Profiter d’une situation financière florissante pour lancer une nouvelle étape structurante de développement face à des concurrents poids lourds comme le Canadien Nutrien ou l’Américain Mosaic… ainsi se présente la nouvelle stratégie d’investissement du groupe marocain OCP.
PDG depuis 2006 du producteur de phosphates et d’engrais Mostafa Terrab, 67 ans, a présenté son nouveau plan au roi Mohammed VI le 3 décembre à Rabat. Celui-ci se chiffre à 130 milliards de dirhams sur la période 2023-2027, soit 11,7 milliards d’euros. Un des axes majeurs de ce programme, qui devrait générer 25 000 emplois directs et indirects, est la décarbonation.
L’objectif du groupe est de se fournir en électricité verte à hauteur de 50 GW que ce soit par des contrats avec des producteurs d’électricité verte ou des investissements directs. Objectif final : atteindre la neutralité carbone en 2040. A titre d’illustration, les parcs photovoltaïques qui seront implantés sur la zone minière de Khouribga doivent atteindre une capacité de 760 MW en 2027 contre 0 aujourd’hui.
Le premier industriel du royaume chérifien entend aussi se lancer dans l’hydrogène renouvelable et par extension l’ammoniac vert qui pourrait être mis à profit pour produire la composante azotée des engrais comme le DAP. La cible est fixée à 1 million de tonnes d’ammoniac en 2027 puis 3 millions de tonnes en 2032 ceci notamment dans le sud du pays par des unités d’électrolyse alimenté par des parcs solaires et éoliens de 35 GW près de Tarfaya.
En parallèle, l’OCP va développer ses capacités de dessalement d’eau de mer (560 millions de m3 par an en 2026) pour réduire la ponction de ses différents process sur la ressource hydrique du pays, souvent en tension. A Jorf Lasfar au sud de Casablanca sur la plus importante plateforme industrielle du groupe, les unités de dessalement doivent atteindre ainsi une capacité de 300 millions de m3 par an en 2025, contre 40 seulement aujourd’hui.
A noter que l’OCP entend se renforcer aussi dans la chimie de spécialité pour les batteries de type lithium fer phosphate (LFP).

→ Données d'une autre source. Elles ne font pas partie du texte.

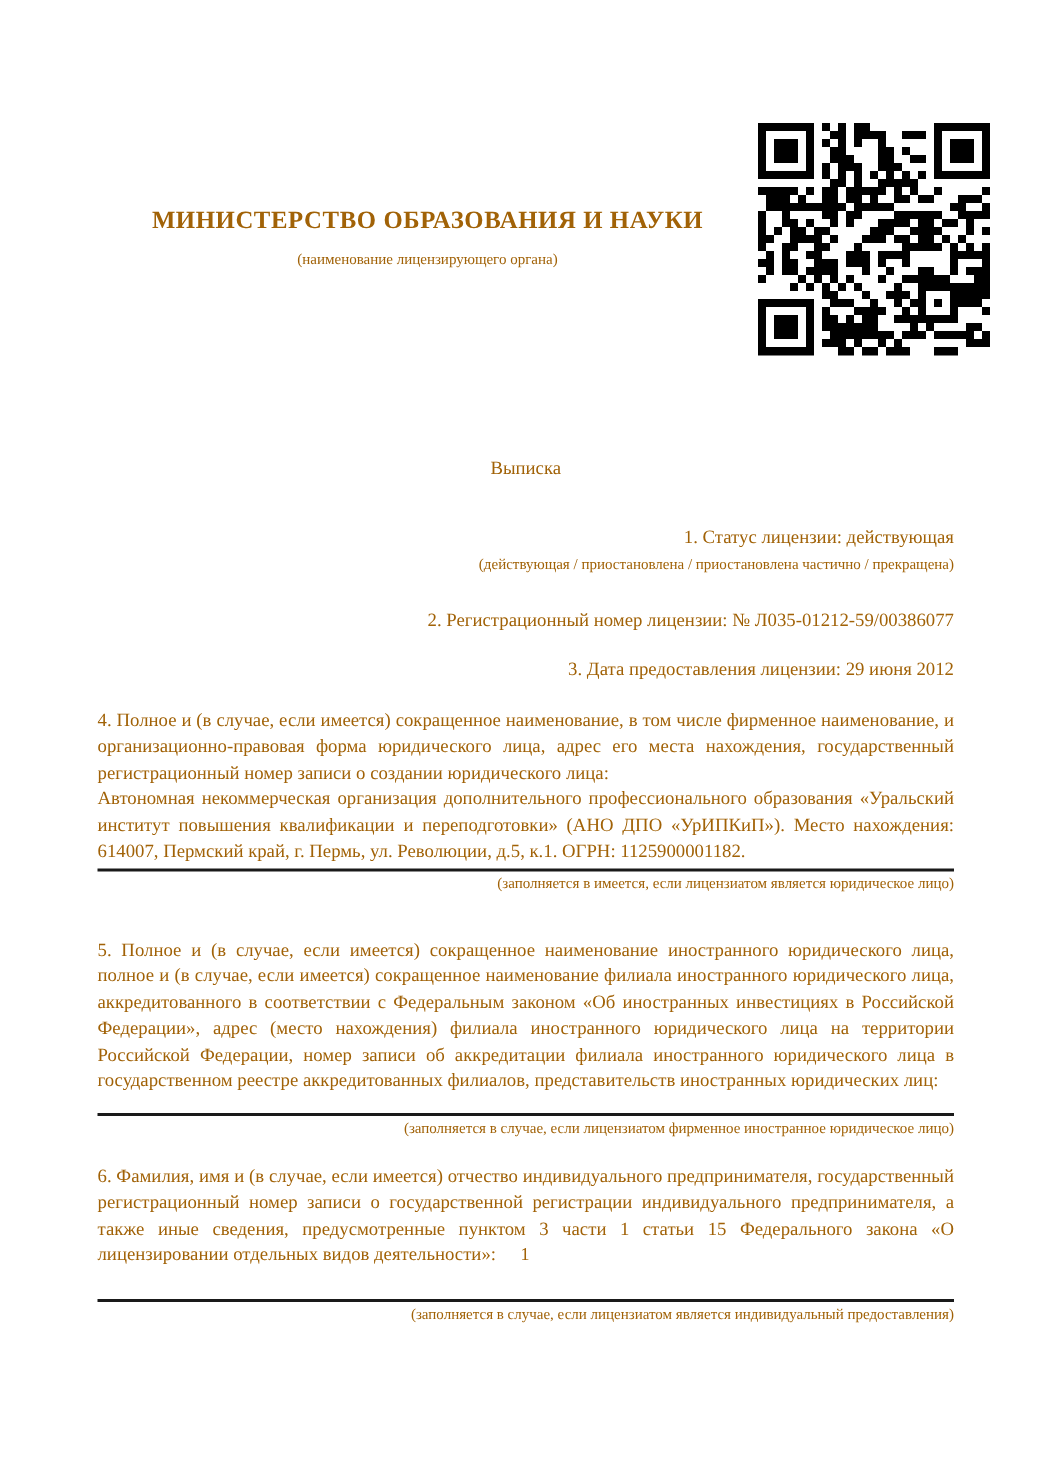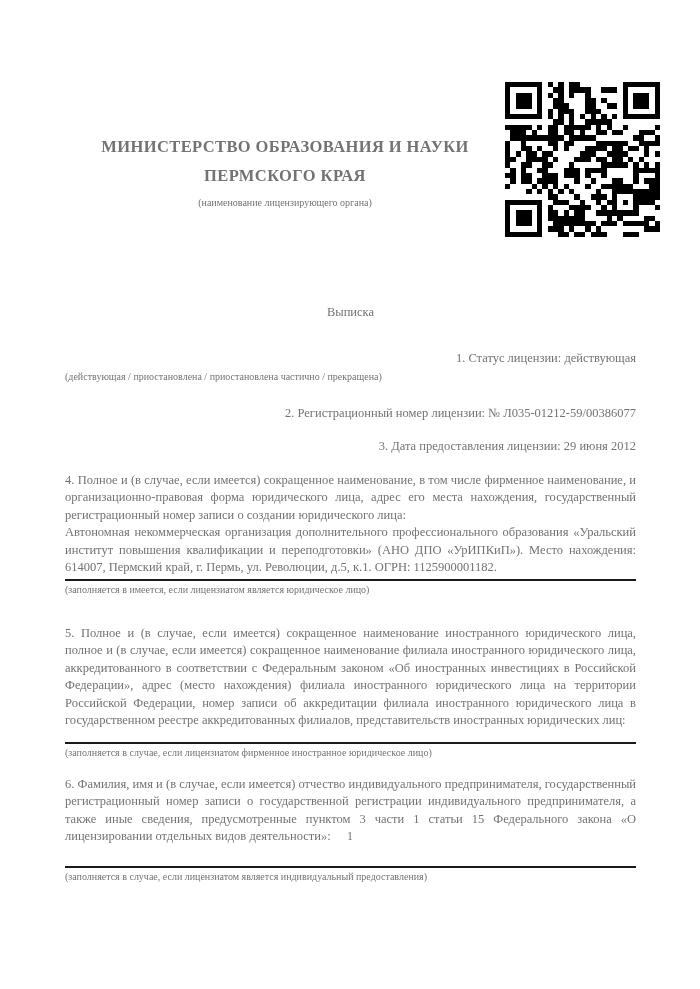--- a/index.html
+++ b/index.html
@@ -7,7 +7,7 @@
     position:relative;
     width:700px;height:888px;
     background:#ffffff;
-    color:#737373;
+    color:#a16207;
     font-family:"Liberation Serif", serif;
     overflow:hidden;
   }

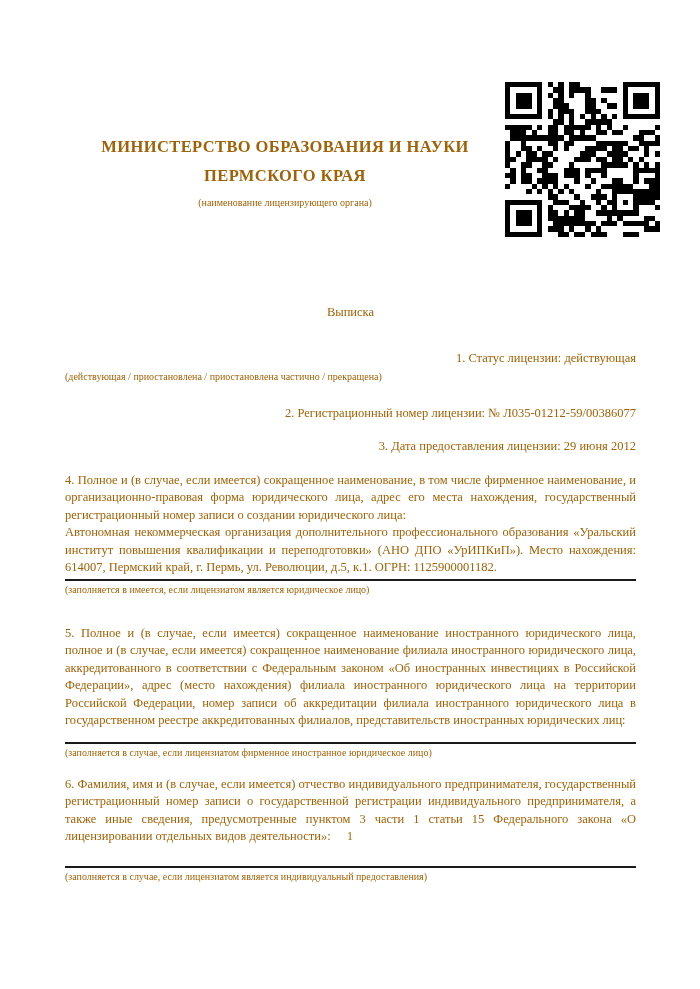--- a/index.html
+++ b/index.html
@@ -37,7 +37,6 @@
   <div class="header">
     <div class="header-text">
       <div class="ministry">МИНИСТЕРСТВО ОБРАЗОВАНИЯ И НАУКИ</div>
-      <div class="ministry">ПЕРМСКОГО КРАЯ</div>
       <div class="hdr-caption">(наименование лицензирующего органа)</div>
     </div>
     <svg class="qr" id="qr-svg" viewBox="0 0 29 29" shape-rendering="crispEdges" aria-label="qr-code">

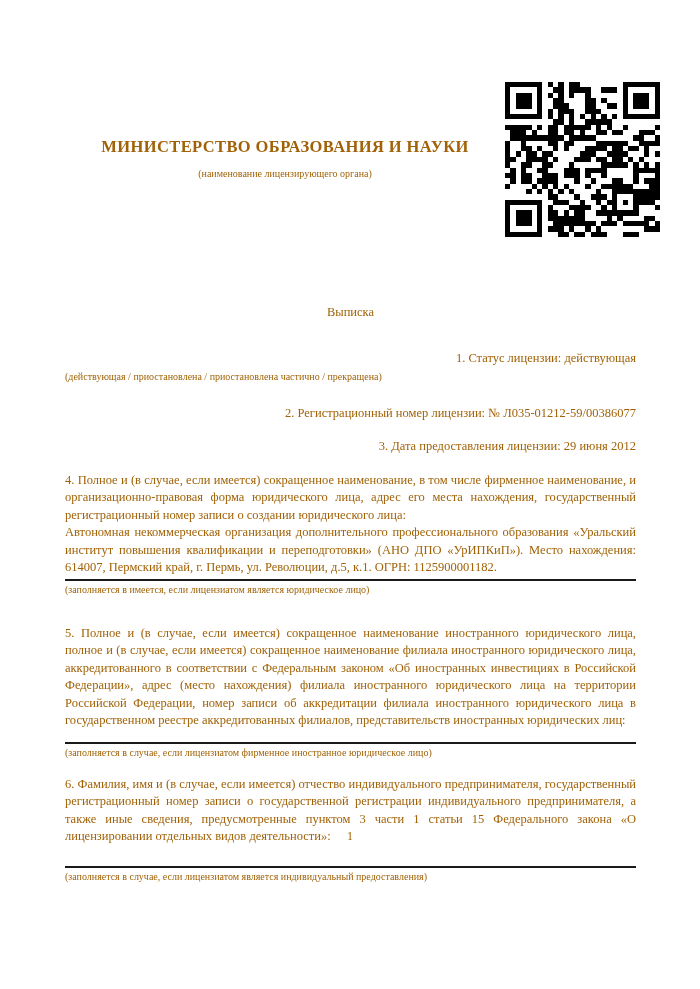--- a/index.html
+++ b/index.html
@@ -20,7 +20,7 @@
   .title{text-align:center;margin-top:66px;font-size:12.5px;line-height:19px;}
   .body{font-size:12.5px;line-height:17.5px;text-align:right;}
   .just{text-align:justify;}
-  .cap{font-size:10px;line-height:14px;text-align:left;margin-top:2px;}
+  .cap{font-size:10px;line-height:14px;text-align:right;margin-top:2px;}
   .rule{border-top:2px solid #1a1a1a;height:0;margin-top:2px;}
   .mt28{margin-top:28px;}
   .mt20{margin-top:21px;}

A tous ces projets s’ajoutent aussi des investissements dans la production pour atteindre une capacité de 20 millions de tonnes d’engrais à l’issue du cycle d’investissement, contre 12 millions de tonnes aujourd’hui. La production de roche de phosphate doit, elle, atteindre 70 millions de tonnes, soit un doublement du niveau actuel. OCP veut notamment construire un tout nouveau complexe industriel et minier à Mzinda (nord-ouest de Marrakech) pouvant traiter 6 millions de tonnes de roche (mines de Benguerir Youssoufia et bientôt Meskala) et produire 2 millions de tonnes d’engrais d’ici à 2027.
Pour rappel, le groupe dont les marchés traditionnels étaient l’Europe et les deux Amériques s’est, par ailleurs, engagé depuis quelques années dans une forte expansion de ses entités commerciales et industrielles au sud du Sahara, avec sa filiale OCP Africa. Il développe en ce sens des projets d’usines qui sont essentiellement à ce stade des unités de mélange, comme au Nigeria récemment. Autre axe de cette stratégie africaine, l’OCP finance divers projets de recherches agronomiques sur des formulations adaptées aux sols africains. Ceci notamment avec l’Université Mohammed VI Polytechnique de Benguerir, dont il est un important contributeur financier.
Ce vaste plan de développement survient alors que le groupe basé à Casablanca enregistre des résultats records. Tiré par la flambée mondiale du prix des engrais, son chiffre d’affaires sur les neufs premiers mois de l’année vient de progresser de 39% à 8,95 milliards de dollars. Quant à son Ebitda, à 4,31 milliards de dollars, il a fait un bond de 57%. Mais attention, car les prix mondiaux ont commencé à se retourner depuis quelques mois.